PDversusnon-PD classification and PD versus non-PD versus other diseases classification have target settings that are binary variable predictions, as these targets are mostly for predicting the presence or absence of PD. PD severity prediction can be categorical (multilabel classification) or continuous (regression), such as predicting the H&Y score. PD symptoms quantification can also be categorical, such as predicting the presence of resting tremors, rigidity, and bradykinesia, or continuous, such as predicting the degree of tremor intensity. PD progression prediction measures the changes in overall disease severity at multiple time points. We found that most studies (107/113, 94.6%) indicated PD severity. However, fewer than half (53/113, 46.9%) of the studies reported the patient medication status directly, with 38.9% (44/113) using public data sets.

Class Imbalance

Class imbalance occurs when 1 training class contains significantly fewer samples than another class. In this case, the learners tend to focus on the better performance of the majority group, making it difficult to interpret the evaluation metrics, such as accuracy, for groups with less representation. Prediction models can be significantly affected by the imbalance problem. ML models can be highly unstable with different imbalance ratios [22]. On predicting PD versus non-PD classification, performance can suffer significantly from an imbalanced data set and generate impaired results [23]. Class imbalance can impact model external validity, and either mitigating or at least reporting the potential concerns in the interpretability of outcomes due to imbalances would help the reader interpret the model’s power for predicting each class.

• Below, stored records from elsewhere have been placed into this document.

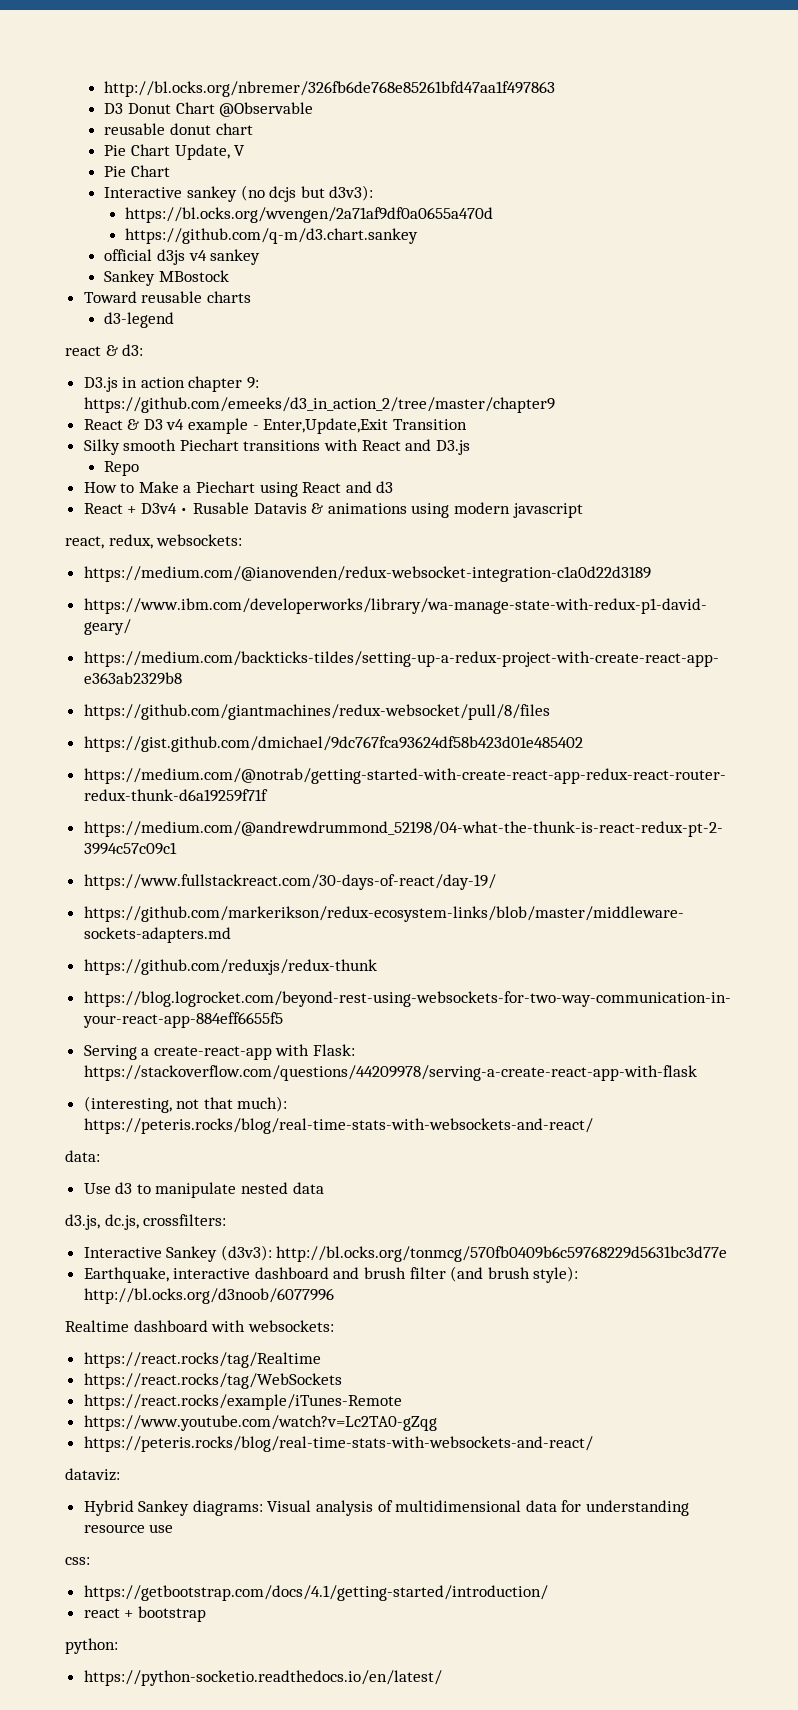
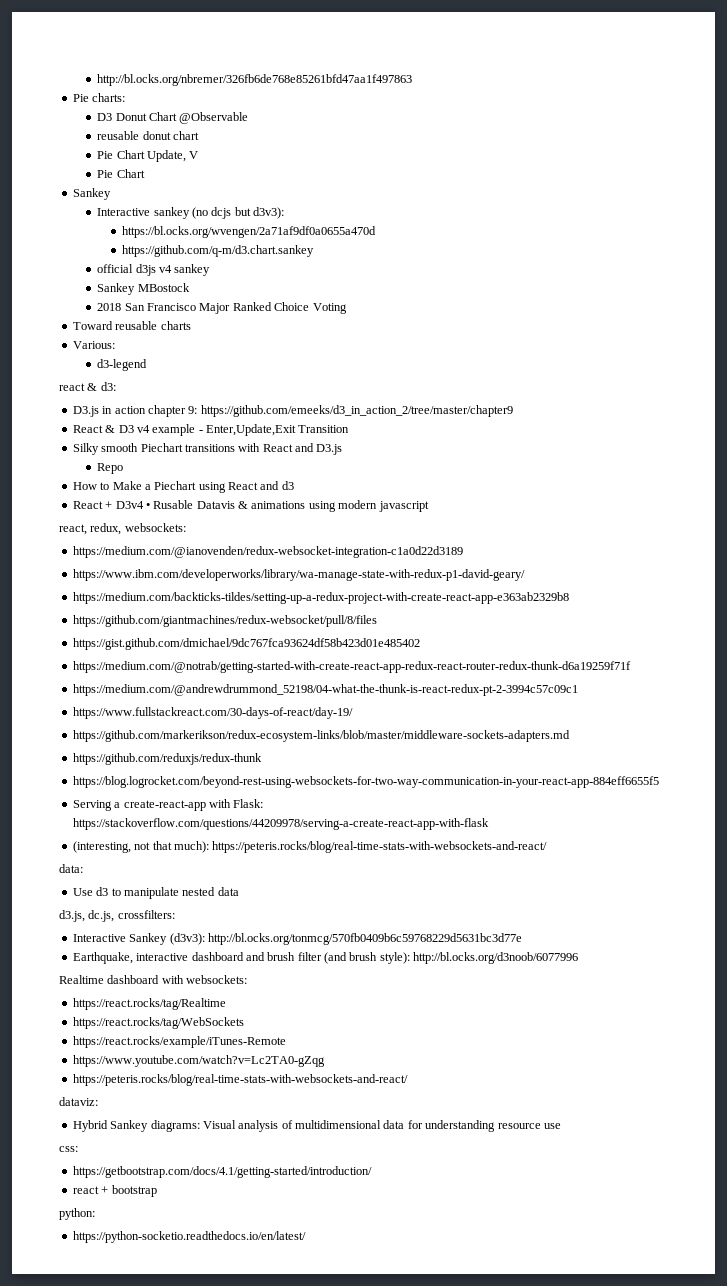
(556, 89) none -> [72,93,126,102] // Pie charts:
(171, 171) none -> [72,188,111,200] // Sankey
(230, 276) none -> [97,302,347,314] // 2018 San Francisco Major Ranked Choice Voting
(251, 297) none -> [72,341,115,349] // Various:

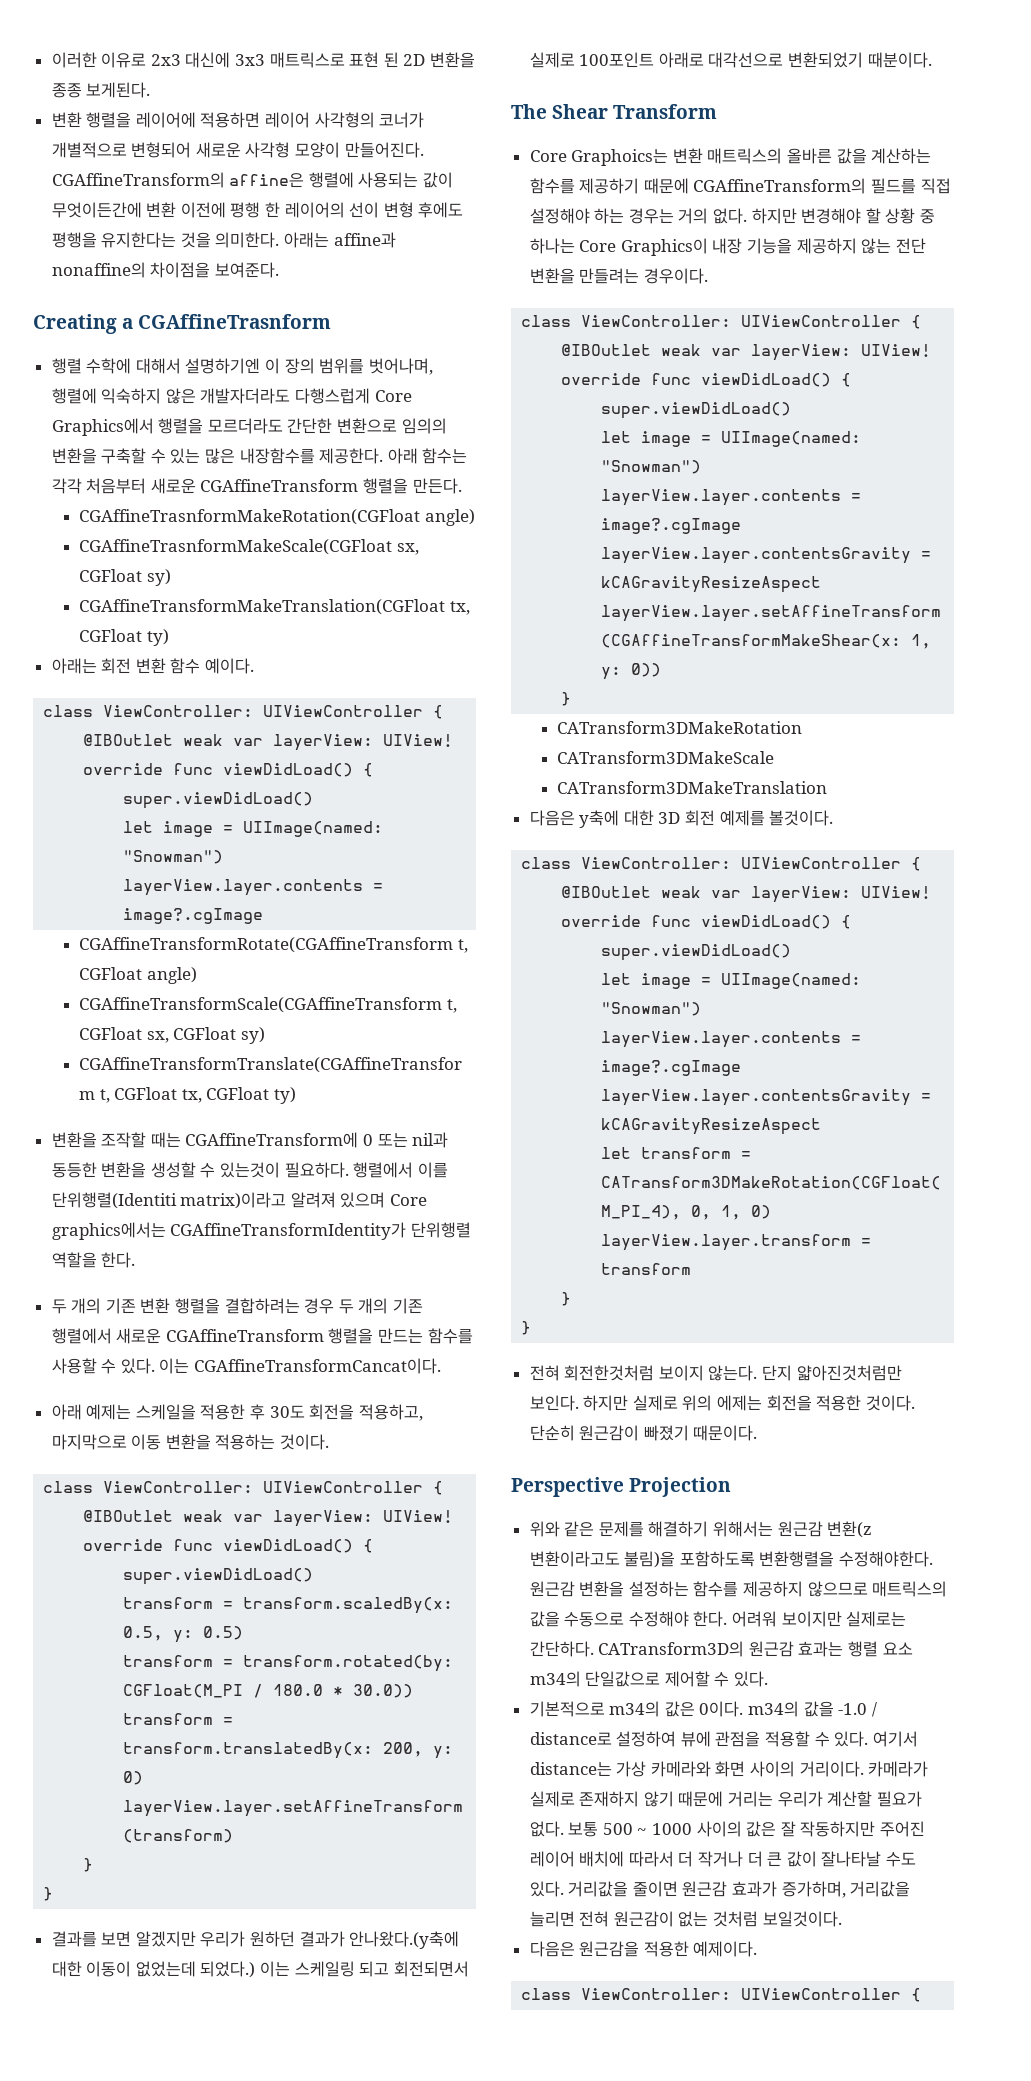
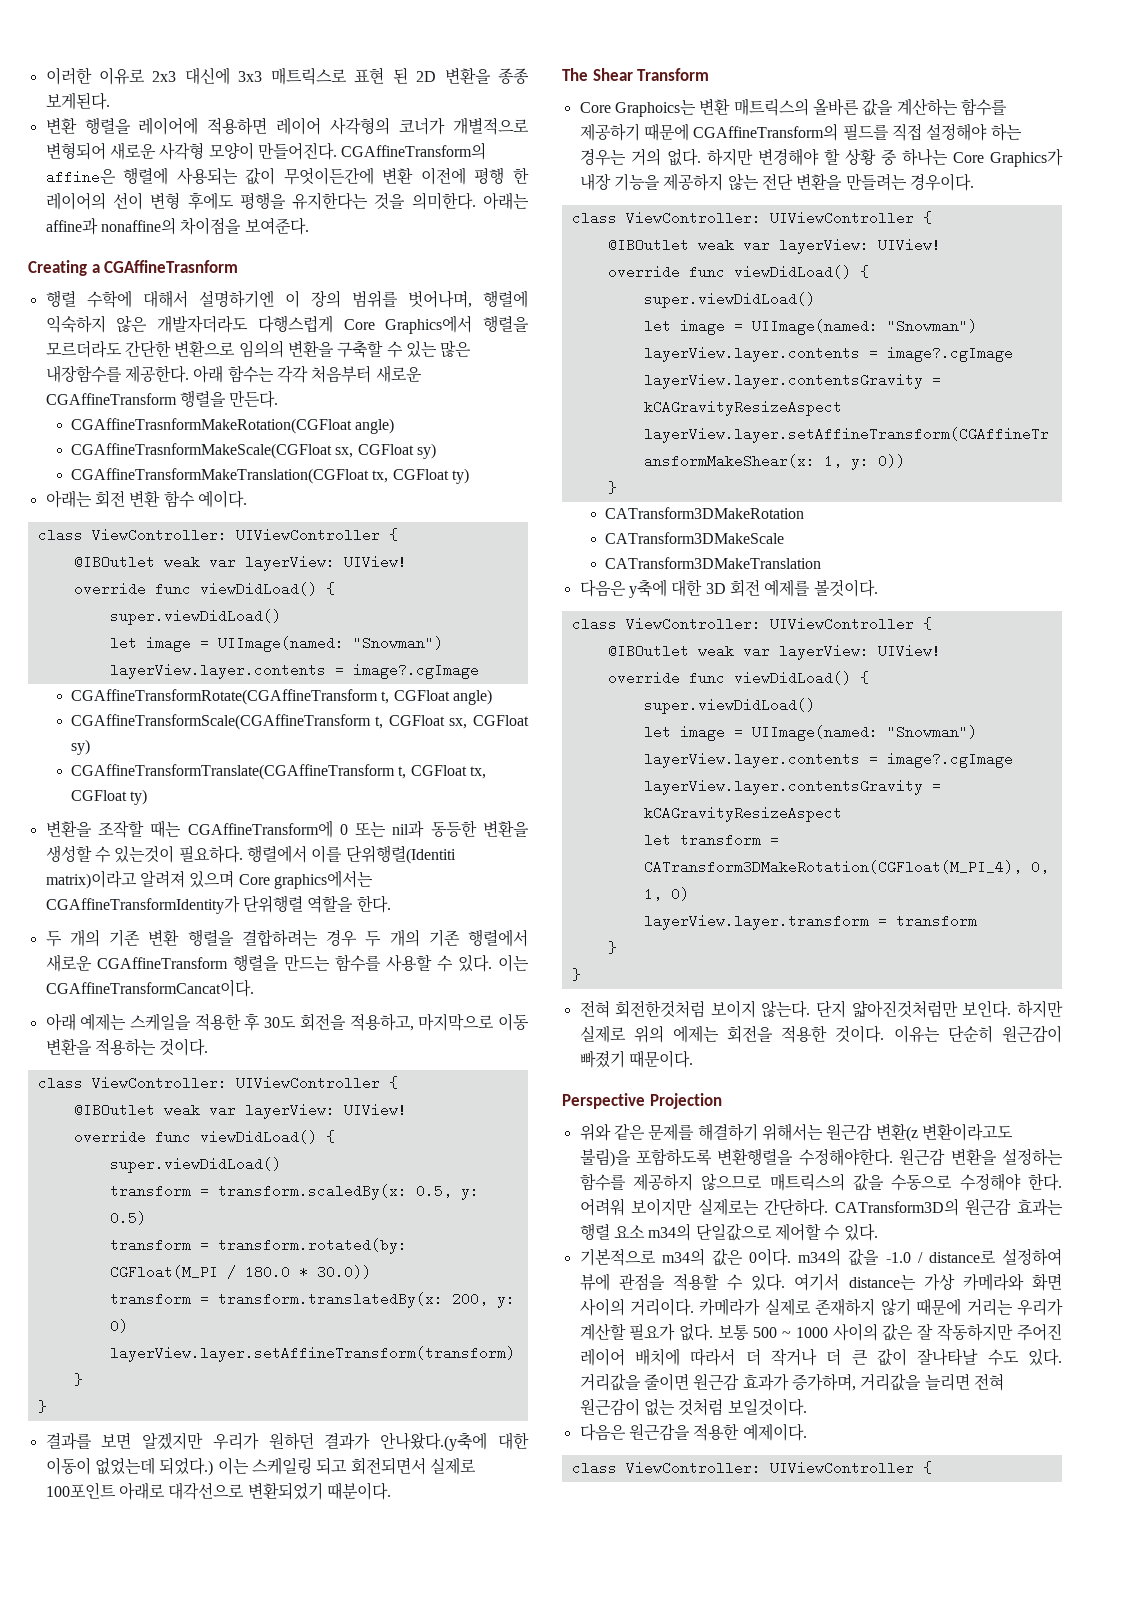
[620,238,708,256] Graphics이 -> [990,148,1063,167] Graphics가
(915, 1403) none -> [893,1025,940,1043] 이유는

There are multiple ways to handle a class imbalance in the training phase, such as using resampling techniques or weighted evaluation metrics. Resampling creates a more balanced training data set, such as by oversampling the minority class or undersampling the majority class [24,25]. Moreover, there are alternative evaluation metrics, for example, balanced accuracy and F-measure, but these improvements on the standard evaluation metrics are also affected by class imbalance [26]. We observed that among the studies that attempted to mitigate class imbalance, many of them adopted under- or oversampling methods and then applied class weights to the evaluation metrics. Other techniques were data augmentation and grouping data to use the same ratio of minority and majority classes. In the case of extreme class imbalance, Megahed et al [27] were not able to mitigate overfitting. Overall, there is no perfect solution to tackle this critical issue in ML; however, recognizing that the problem exists and investigating appropriate mitigation strategies should be standard practice. Our results found at least moderate class imbalance in more than two-thirds (77/113, 68.1%) of the studies, and only 18% (5/27), 31% (5/16), 27% (8/30), and 25% (1/4) of studies for the PD versus non-PD classification, PD versus non-PD versus other diseases classification, PD severity prediction, and PD symptoms quantification and progression prediction target categories applied strategies to mitigate the effects of class imbalance, respectively. In Figure 1, we illustrate the number of studies with more than 30% class imbalance and how many of them applied imbalance mitigation strategies.

Figure 1. Number of studies with more than 30% class imbalance and the percentage of studies that applied the class imbalance strategies, separated by PD prediction target. In the PD versus non-PD classification, PD versus non-PD versus other diseases classification, PD severity prediction, and PD symptoms quantification and progression prediction categories, 46% (27/59), 67% (16/24), 100% (30/30), and 40% (4/10) had class imbalance, but only 8% (5/59), 21% (8/30), 27% (8/30), and 10% (1/10) applied mitigation strategies, respectively. PD: Parkinson disease.

Figure 1.

In some cases, authors applied class imbalance strategies but found no significant improvement in their model performance. Reporting these cases still provides valuable perspectives. For instance, van den Goorbergh et al [28] illustrated that correcting for imbalance resulted in the model exhibiting strong miscalibration and did not improve the model’s capability to distinguish between patients and controls. A total of 4 studies compared results when using imbalanced data compared to imbalance-mitigated data. Details of these studies are provided in Table 1.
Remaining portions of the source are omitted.